By Makiko Yamazaki and Mayu Sakoda
TOKYO (Reuters) -Japan’s Toshiba Corp cut its annual earnings estimate after third-quarter profit slumped and its chief operating officer resigned over the inappropriate use of entertainment expenses.
The weak performance and the departure of Goro Yanase come at a time when the scandal-ridden industrial conglomerate is assessing a binding buyout proposal from a consortium led by private equity firm Japan Industrial Partners (JIP).
The sluggish results “would make it hard for a bidder to offer a high price (for a buyout),” said Yoshiharu Izumi, senior equity analyst at SBI Securities.
Hit by weak demand for hard disk drives from data centre customers, Toshiba said quarterly operating profit fell 88% to 5.3 billion yen ($40.4 million), far below the Refinitiv consensus estimate of 37 billion yen.
The industrial conglomerate also took a large charge relating to an old project for its power generation systems business, as well as an appraisal loss on a further drop in printer unit Toshiba Tec Corp’s share prices.
Its profit estimate for the year ending in March was cut by a quarter to 95 billion yen.
Adding to the woes, Kioxia Holdings Corp, a memory chip maker 40.6% owned by Toshiba, slipped to a net loss of 84.6 billion yen in the quarter, due to weak demand for personal computers and smartphones.

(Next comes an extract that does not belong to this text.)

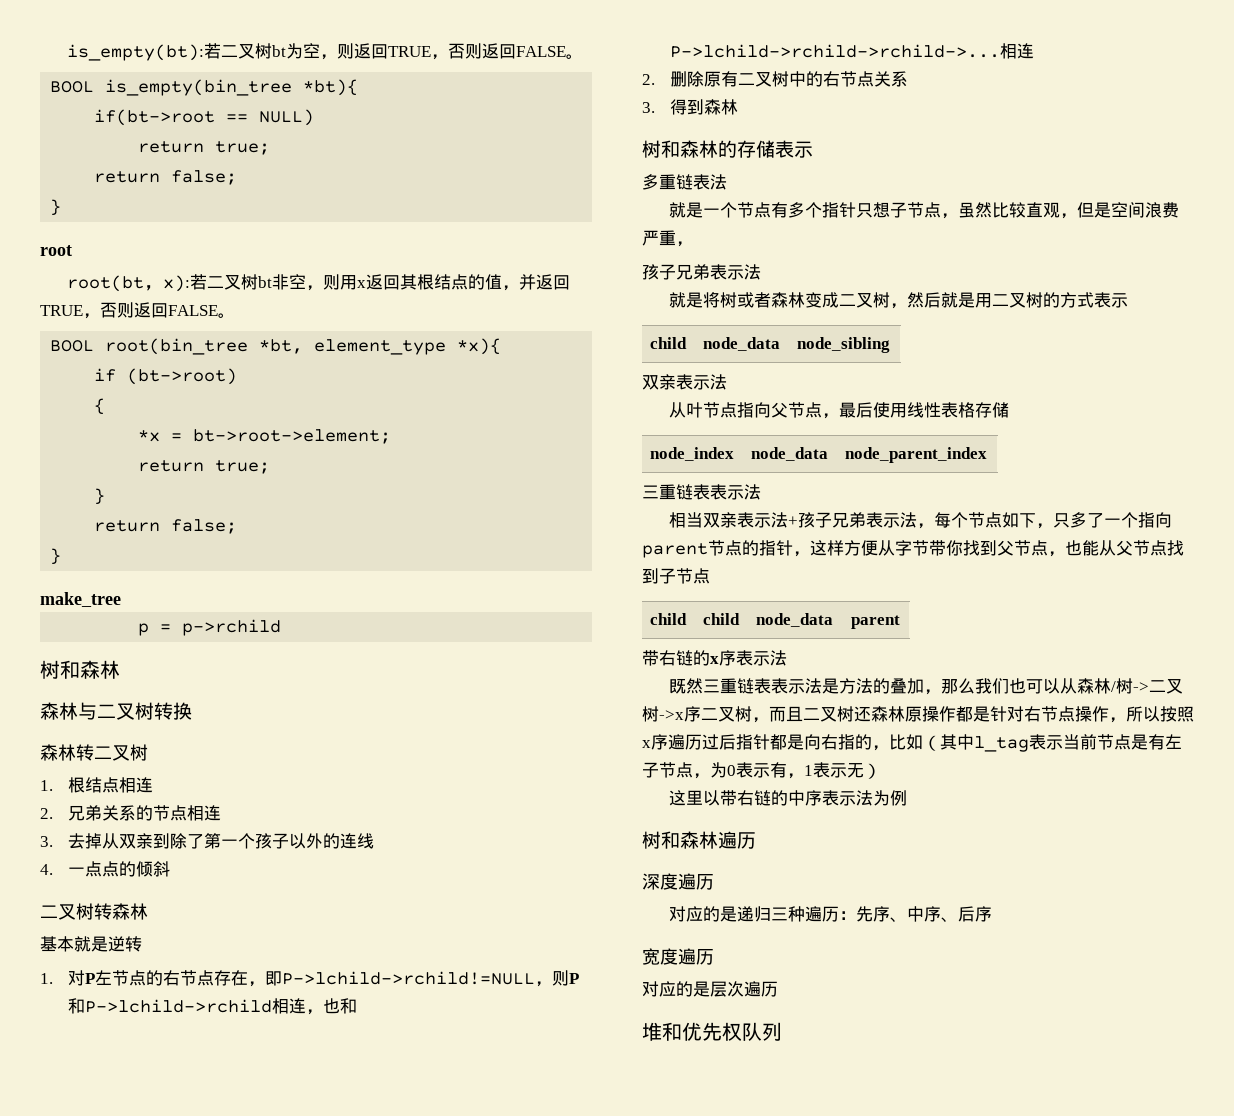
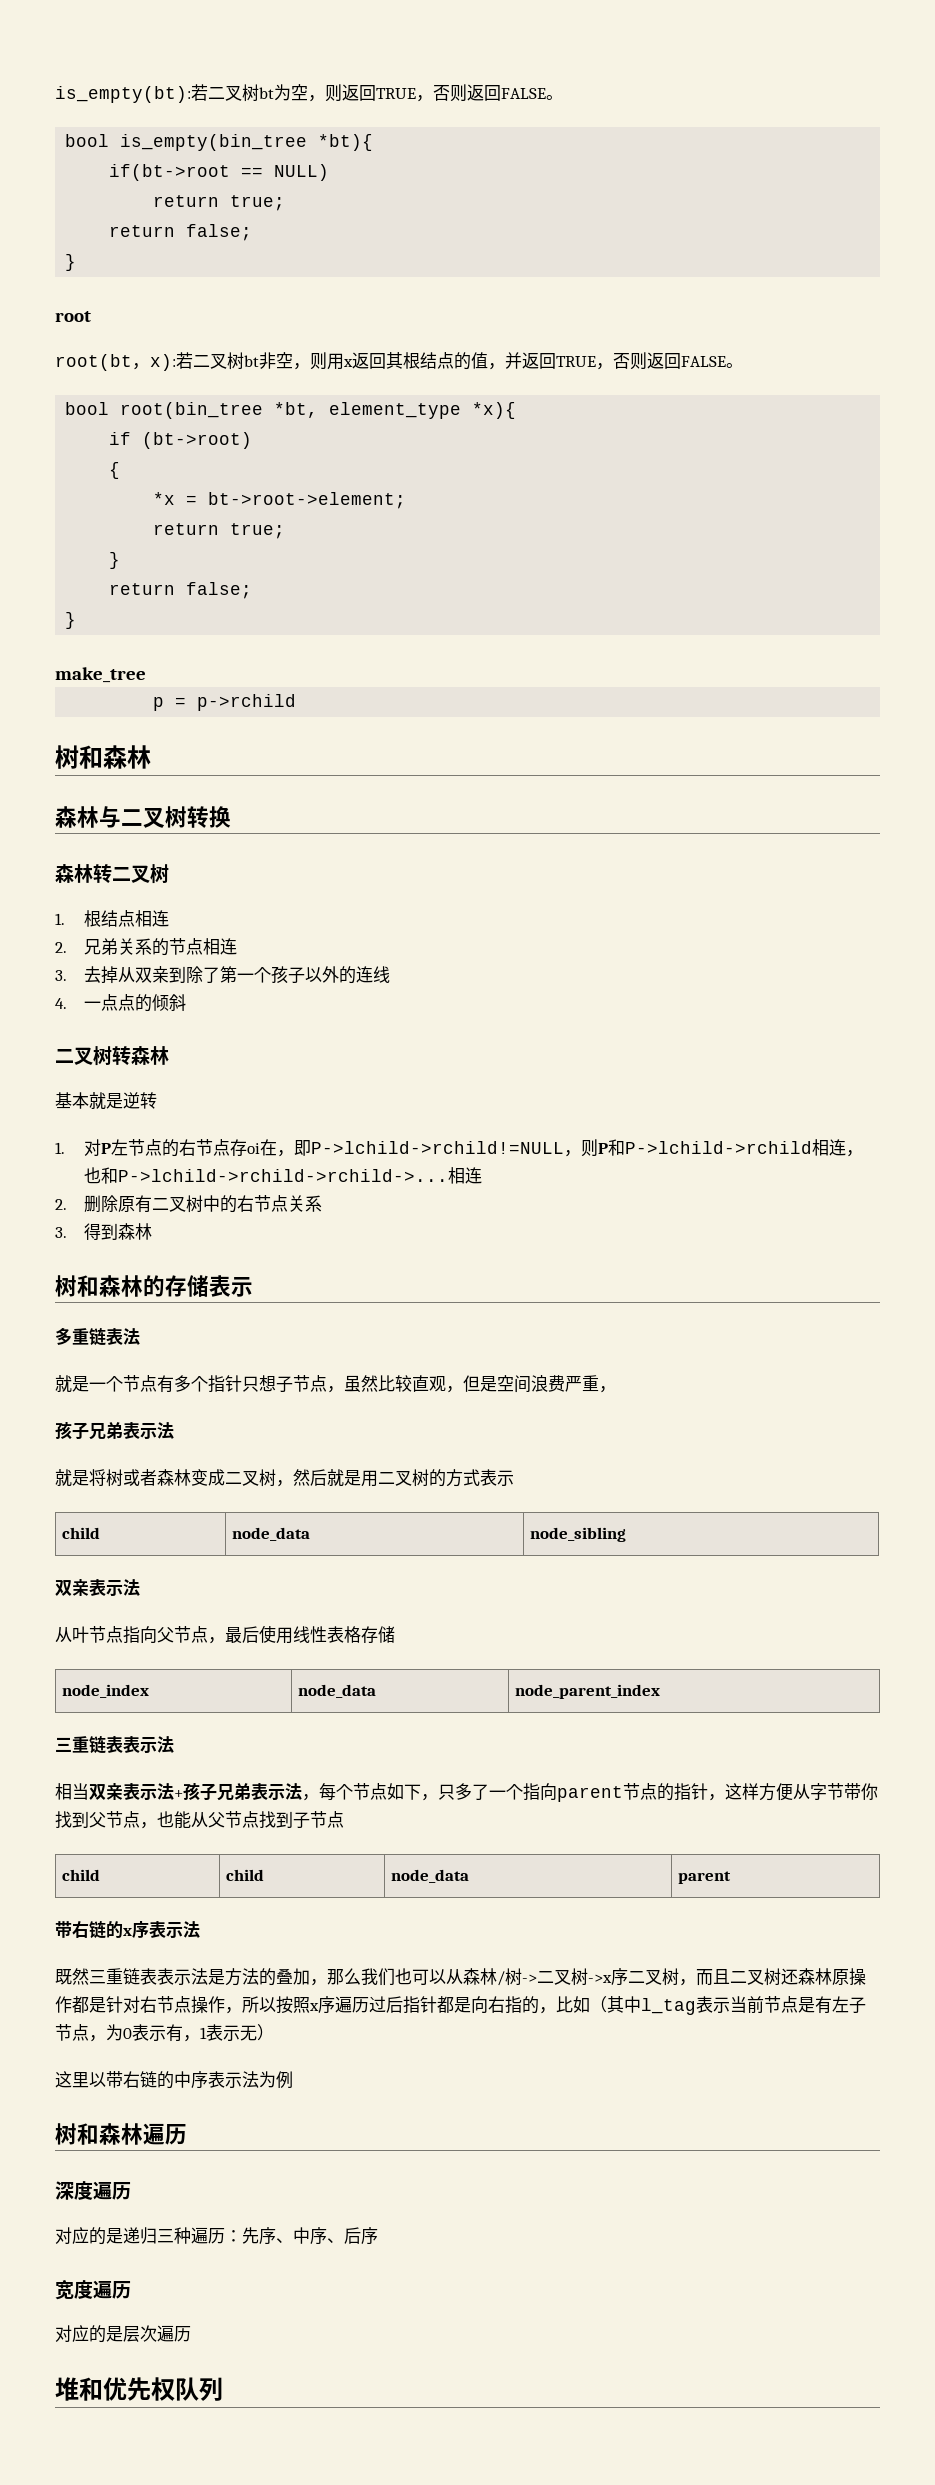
[50,81,95,93] BOOL -> [65,134,110,147] bool
[50,340,95,352] BOOL -> [65,402,110,415] bool
(232, 978) none -> [247,1143,261,1154] oi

Toshiba said Yanase had resigned over the inappropriate use of entertainment expenses in 2019 when he was an executive at a company unit.
Toshiba declined to comment on details of the JIP proposal, but board chairperson Akihiro Watanabe said in a statement it was “important to reach a final conclusion on the strategic alternatives of the company as soon as possible and to start working towards a new stage.”
The JIP consortium submitted its formal proposal last week, after sources said the investors had secured 1.4 trillion yen in loan commitments for their buyout including a commitment line of 200 billion yen for working capital.
The final buyout proposal would also include an equity portion of about 1 trillion yen, the sources said, adding that many details of the potential deal have to yet to be fixed.
A buyout, if successful, would draw a line under years of upheaval for the industrial conglomerate ranging from accounting scandals, heavy losses, corporate governance concerns as well as friction with activist investors that led to a strategic review.